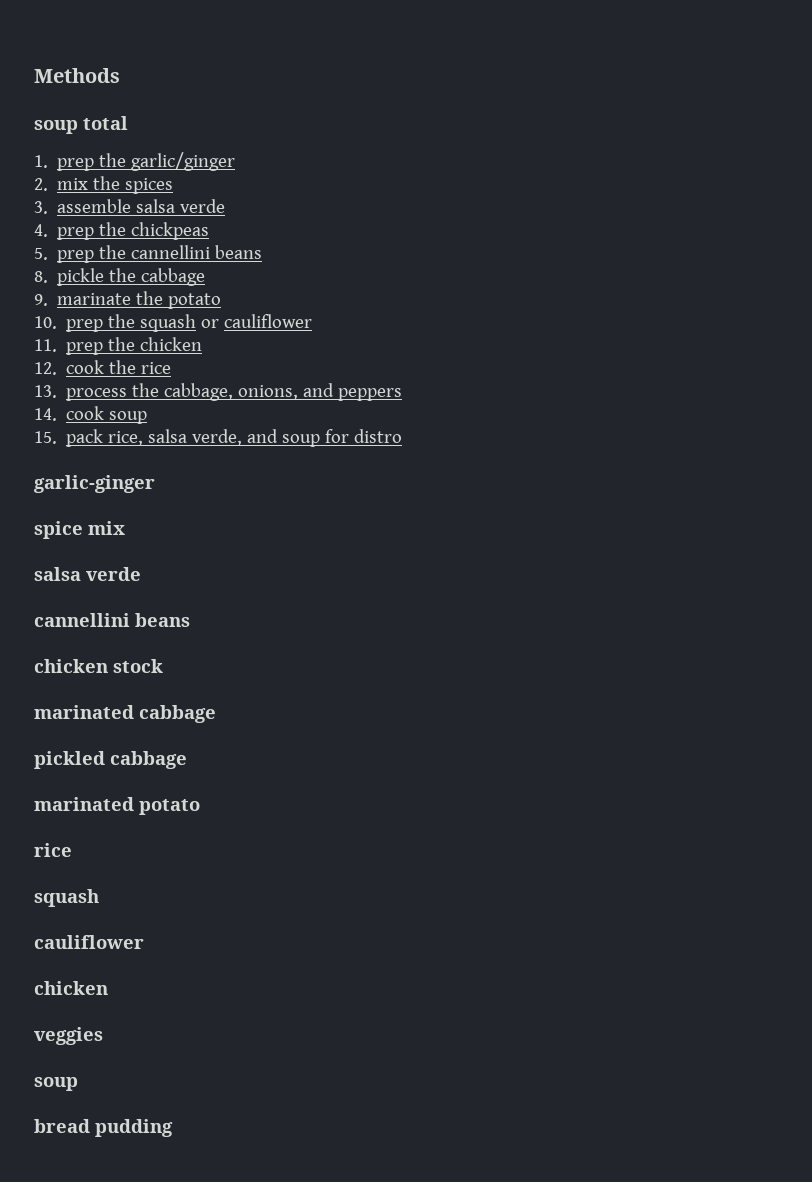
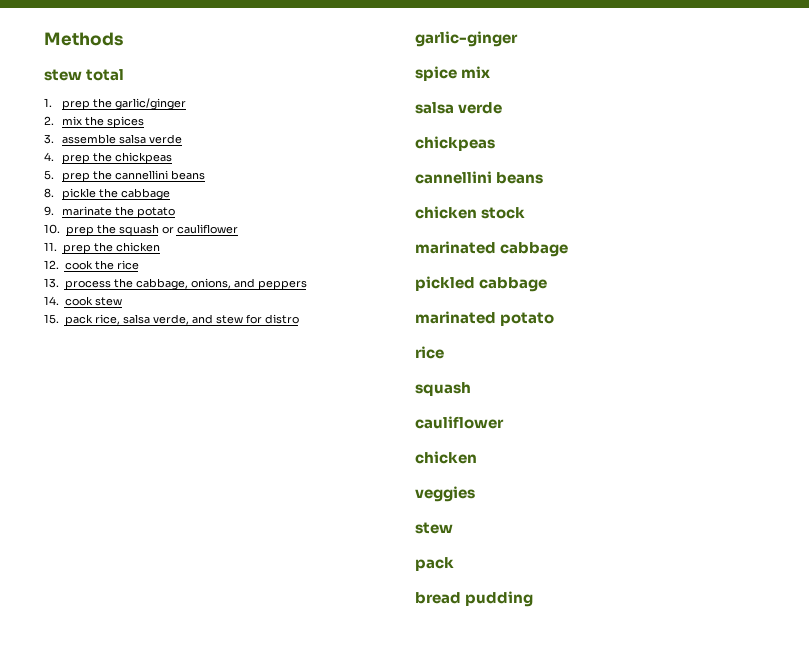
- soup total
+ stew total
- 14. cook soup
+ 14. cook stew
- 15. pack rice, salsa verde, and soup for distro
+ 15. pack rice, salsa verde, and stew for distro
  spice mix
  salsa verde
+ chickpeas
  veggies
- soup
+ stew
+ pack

--

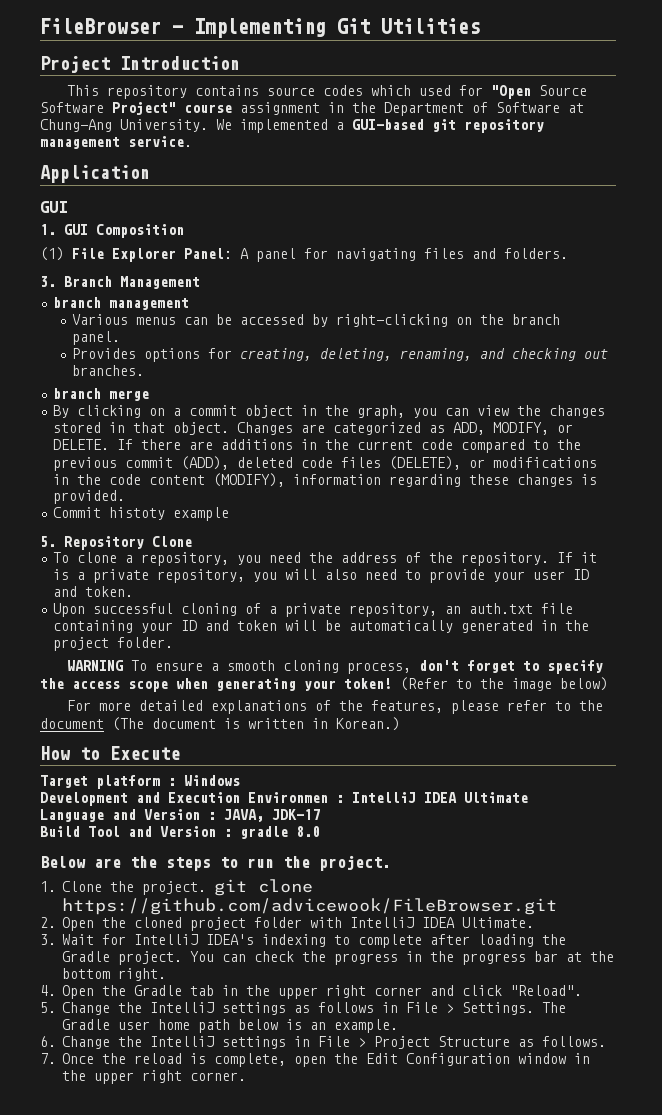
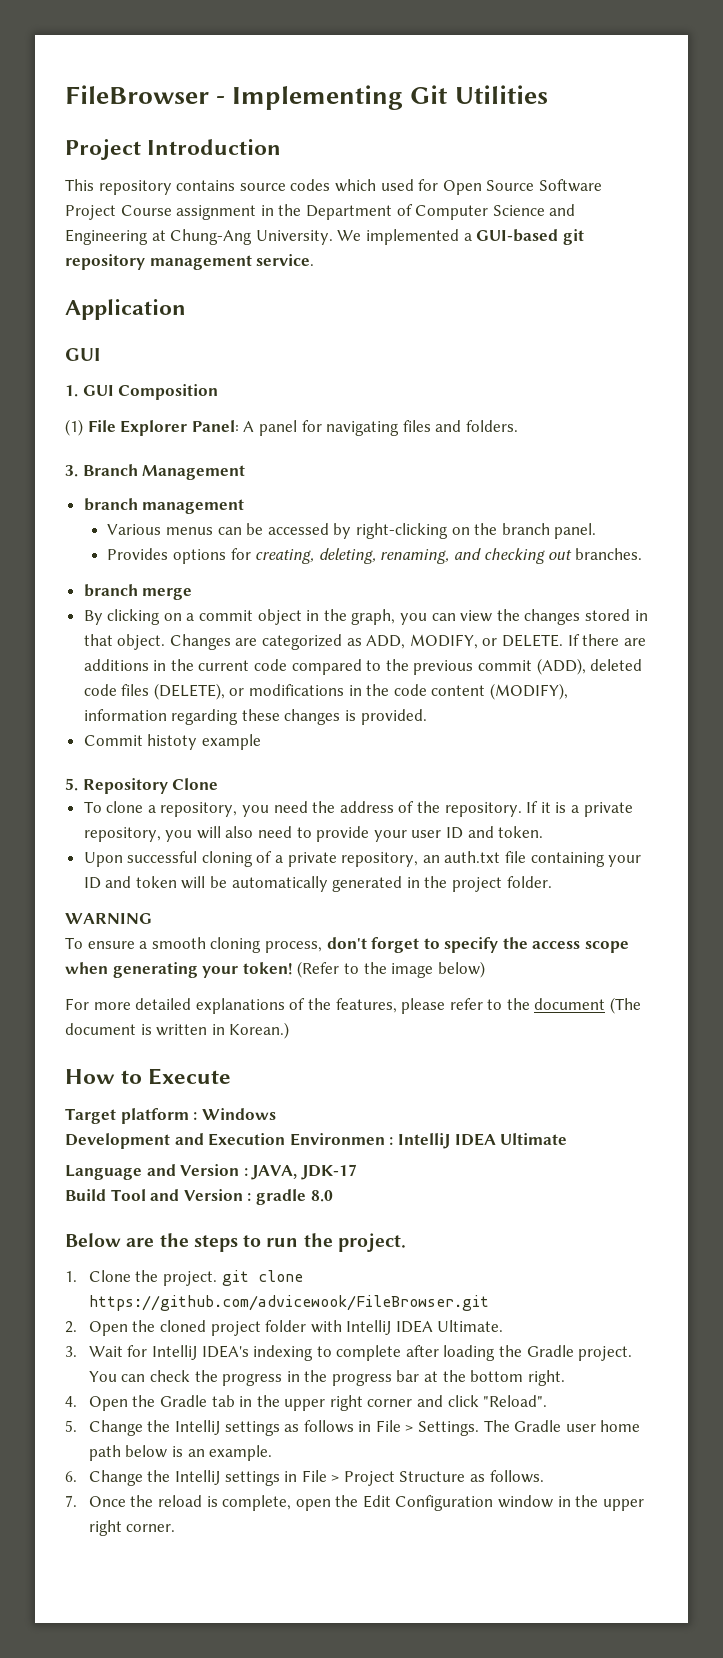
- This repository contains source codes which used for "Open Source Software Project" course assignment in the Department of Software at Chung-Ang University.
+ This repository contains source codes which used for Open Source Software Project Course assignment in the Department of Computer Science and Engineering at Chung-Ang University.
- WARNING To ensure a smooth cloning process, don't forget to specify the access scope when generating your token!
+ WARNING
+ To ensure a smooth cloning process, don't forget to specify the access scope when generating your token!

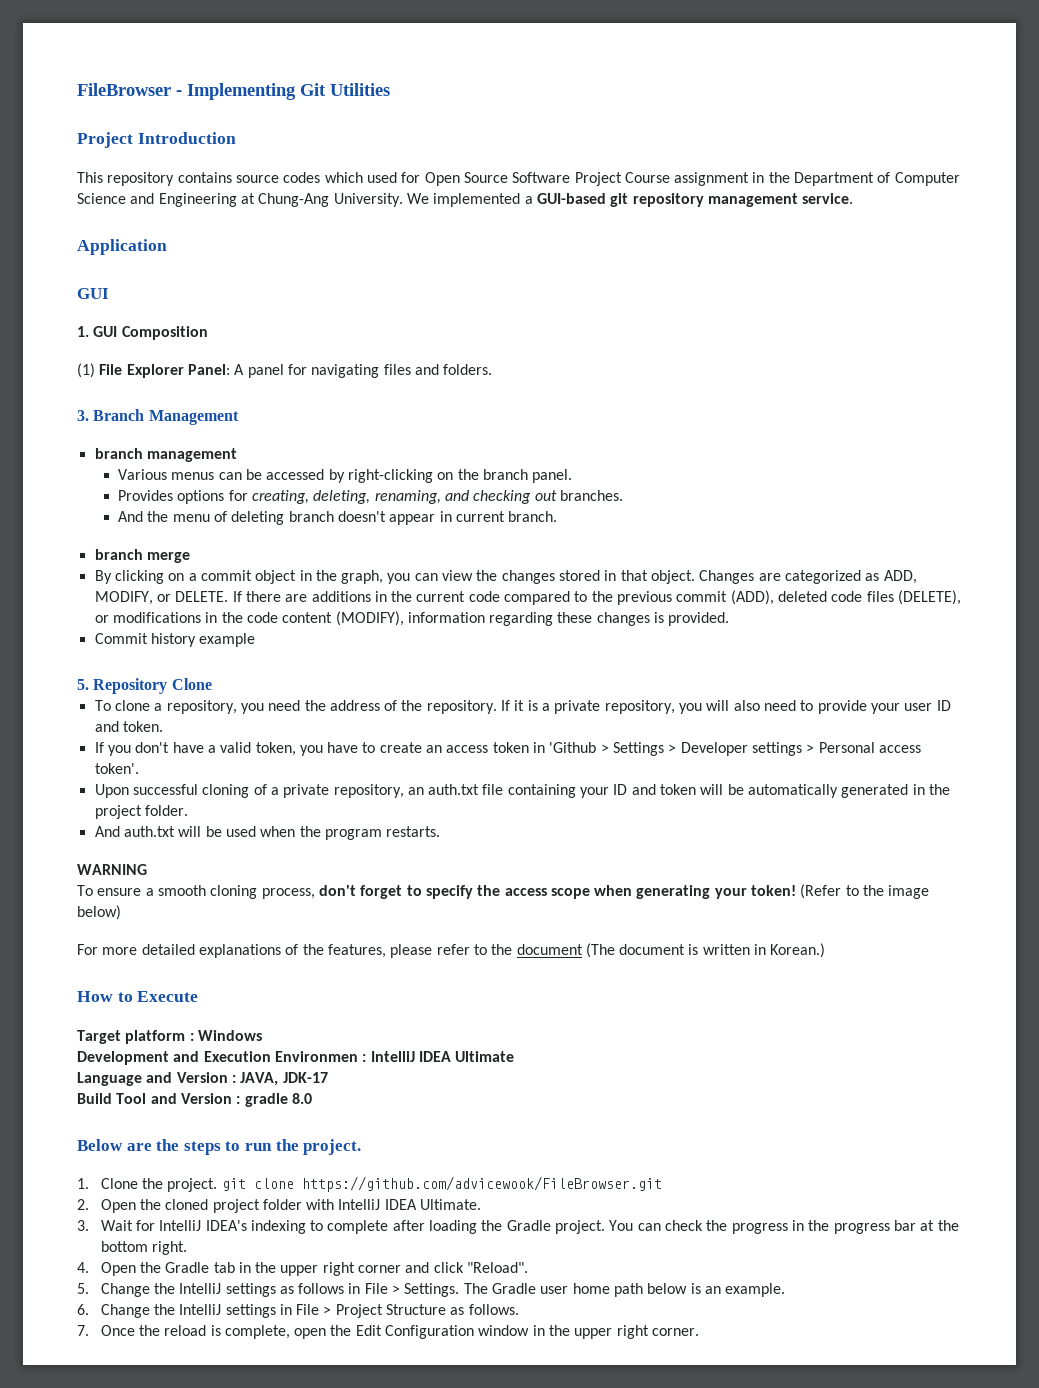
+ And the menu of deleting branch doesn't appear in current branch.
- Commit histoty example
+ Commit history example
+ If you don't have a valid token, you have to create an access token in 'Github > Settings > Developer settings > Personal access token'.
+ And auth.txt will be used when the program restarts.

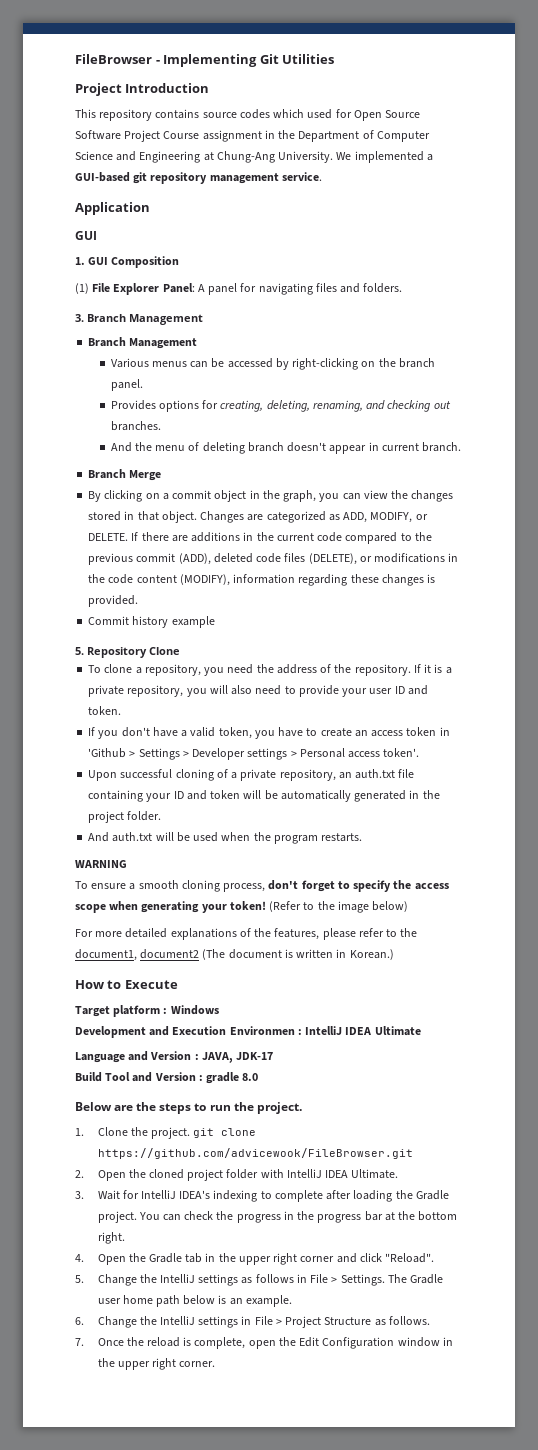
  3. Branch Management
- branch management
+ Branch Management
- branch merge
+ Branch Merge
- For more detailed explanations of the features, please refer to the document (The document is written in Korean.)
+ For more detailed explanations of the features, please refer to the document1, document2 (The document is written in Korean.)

PROBLEM REQUIREMENTS => The response must hold only the lines above from the line with "- branch management" through the line with "document2 (The document is written in Korean.)", each copied exactly, both ends kept.

EXERCISE RESULT =>
- branch management
+ Branch Management
- branch merge
+ Branch Merge
- For more detailed explanations of the features, please refer to the document (The document is written in Korean.)
+ For more detailed explanations of the features, please refer to the document1, document2 (The document is written in Korean.)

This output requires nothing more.